### Exercise brief:
Using the line that contains "archive contextual understanding." as the first line and the last line of the data as the final one, give every line in that range again exactly.

### Information given:
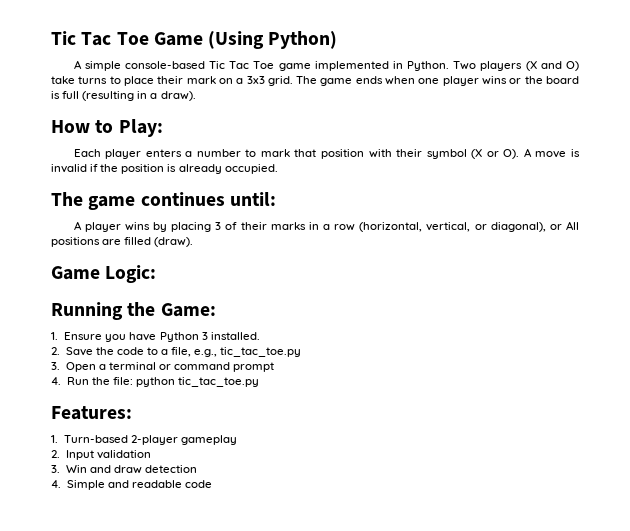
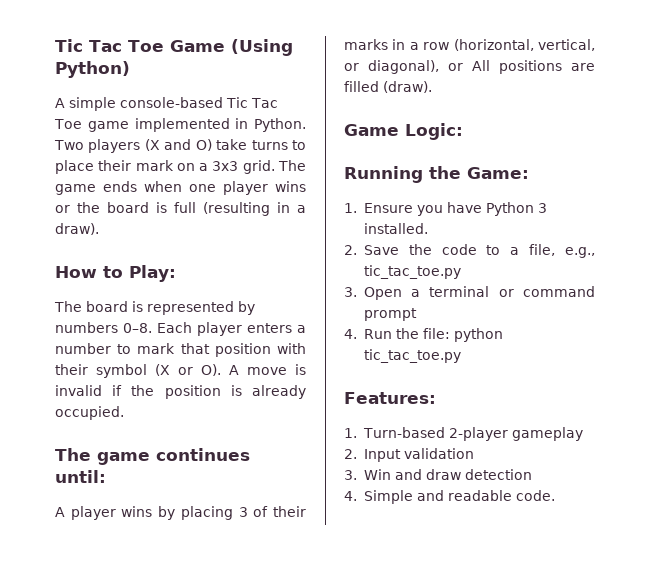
+ The board is represented by numbers 0–8.
- 4. Simple and readable code
+ 4. Simple and readable code.

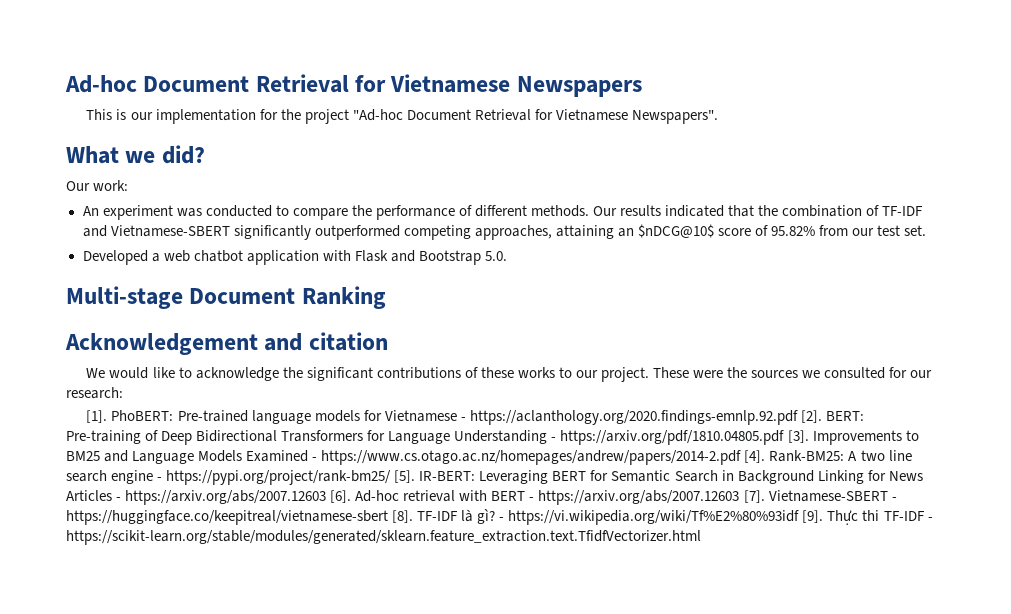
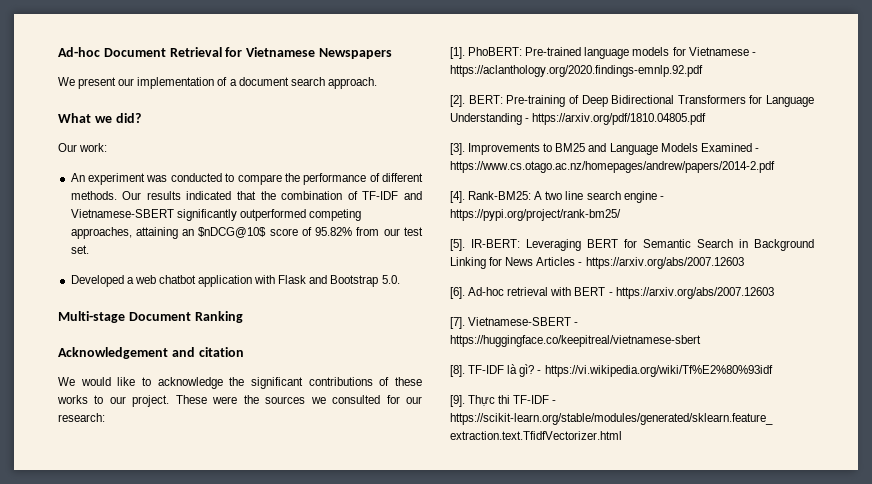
- This is our implementation for the project "Ad-hoc Document Retrieval for Vietnamese Newspapers".
+ We present our implementation of a document search approach.
- PhoBERT: Pre-trained language models for Vietnamese - https://aclanthology.org/2020.findings-emnlp.92.pdf [2].
+ PhoBERT: Pre-trained language models for Vietnamese - https://aclanthology.org/2020.findings-emnlp.92.pdf
+ [2].
- BERT: Pre-training of Deep Bidirectional Transformers for Language Understanding - https://arxiv.org/pdf/1810.04805.pdf [3].
+ BERT: Pre-training of Deep Bidirectional Transformers for Language Understanding - https://arxiv.org/pdf/1810.04805.pdf
+ [3].
- Improvements to BM25 and Language Models Examined - https://www.cs.otago.ac.nz/homepages/andrew/papers/2014-2.pdf [4].
+ Improvements to BM25 and Language Models Examined - https://www.cs.otago.ac.nz/homepages/andrew/papers/2014-2.pdf
+ [4].
- Rank-BM25: A two line search engine - https://pypi.org/project/rank-bm25/ [5].
+ Rank-BM25: A two line search engine - https://pypi.org/project/rank-bm25/
+ [5].
- IR-BERT: Leveraging BERT for Semantic Search in Background Linking for News Articles - https://arxiv.org/abs/2007.12603 [6].
+ IR-BERT: Leveraging BERT for Semantic Search in Background Linking for News Articles - https://arxiv.org/abs/2007.12603
+ [6].
- Ad-hoc retrieval with BERT - https://arxiv.org/abs/2007.12603 [7].
+ Ad-hoc retrieval with BERT - https://arxiv.org/abs/2007.12603
+ [7].
- Vietnamese-SBERT - https://huggingface.co/keepitreal/vietnamese-sbert [8].
+ Vietnamese-SBERT - https://huggingface.co/keepitreal/vietnamese-sbert
+ [8].
- - https://vi.wikipedia.org/wiki/Tf%E2%80%93idf [9].
+ - https://vi.wikipedia.org/wiki/Tf%E2%80%93idf
+ [9].

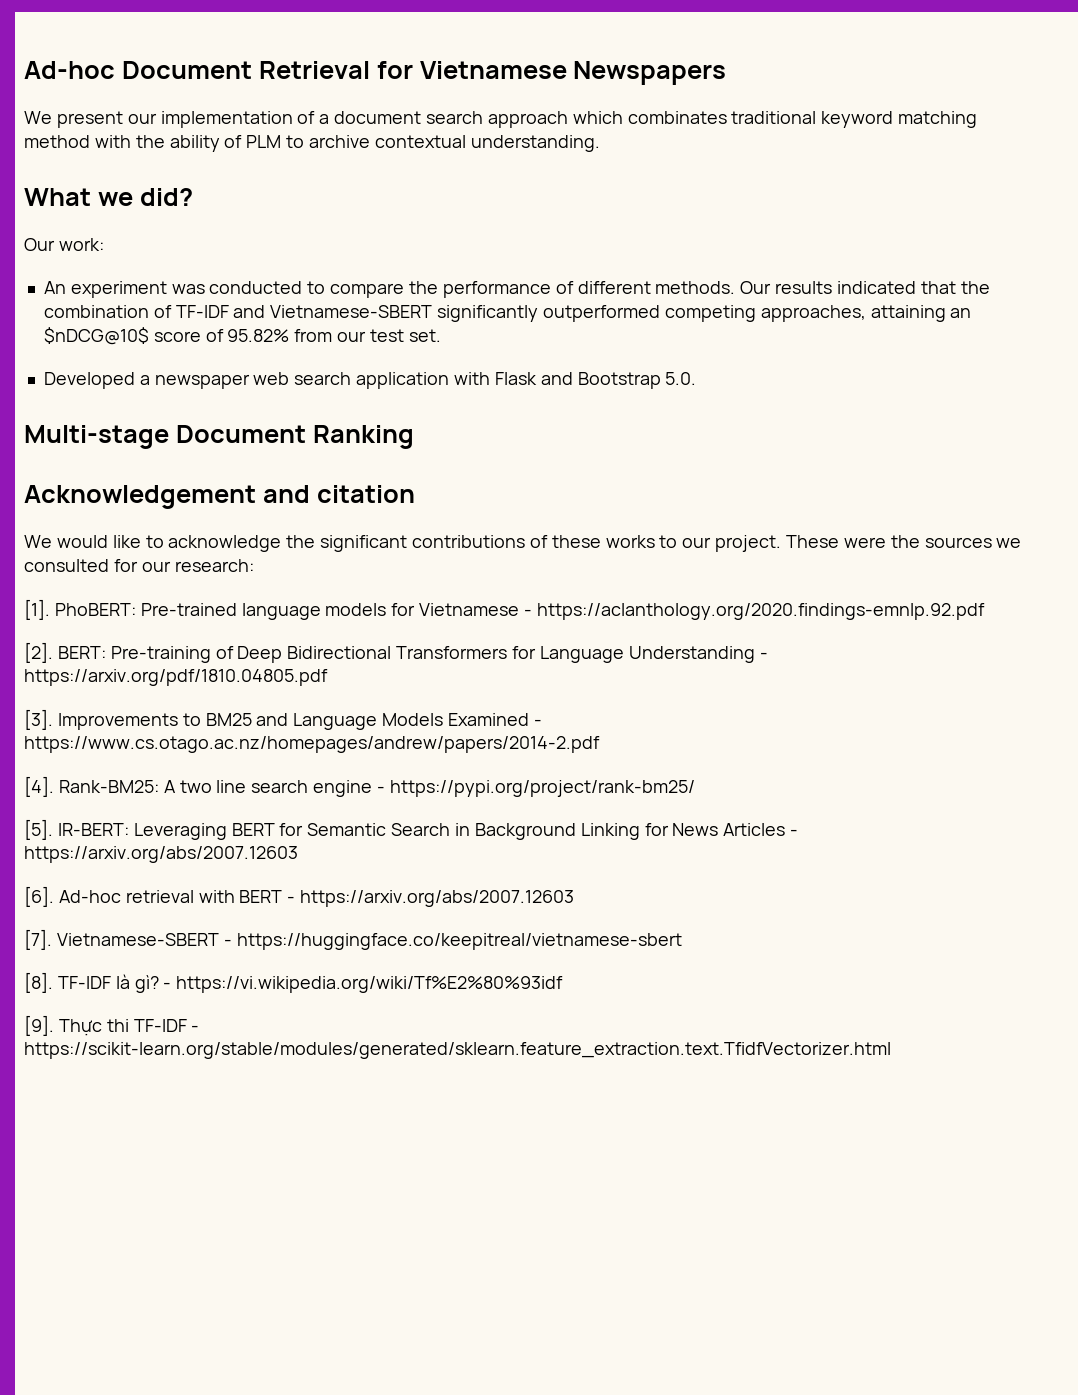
- We present our implementation of a document search approach.
+ We present our implementation of a document search approach which combinates traditional keyword matching method with the ability of PLM to archive contextual understanding.
- Developed a web chatbot application with Flask and Bootstrap 5.0.
+ Developed a newspaper web search application with Flask and Bootstrap 5.0.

### Expected answer:
+ We present our implementation of a document search approach which combinates traditional keyword matching method with the ability of PLM to archive contextual understanding.
- Developed a web chatbot application with Flask and Bootstrap 5.0.
+ Developed a newspaper web search application with Flask and Bootstrap 5.0.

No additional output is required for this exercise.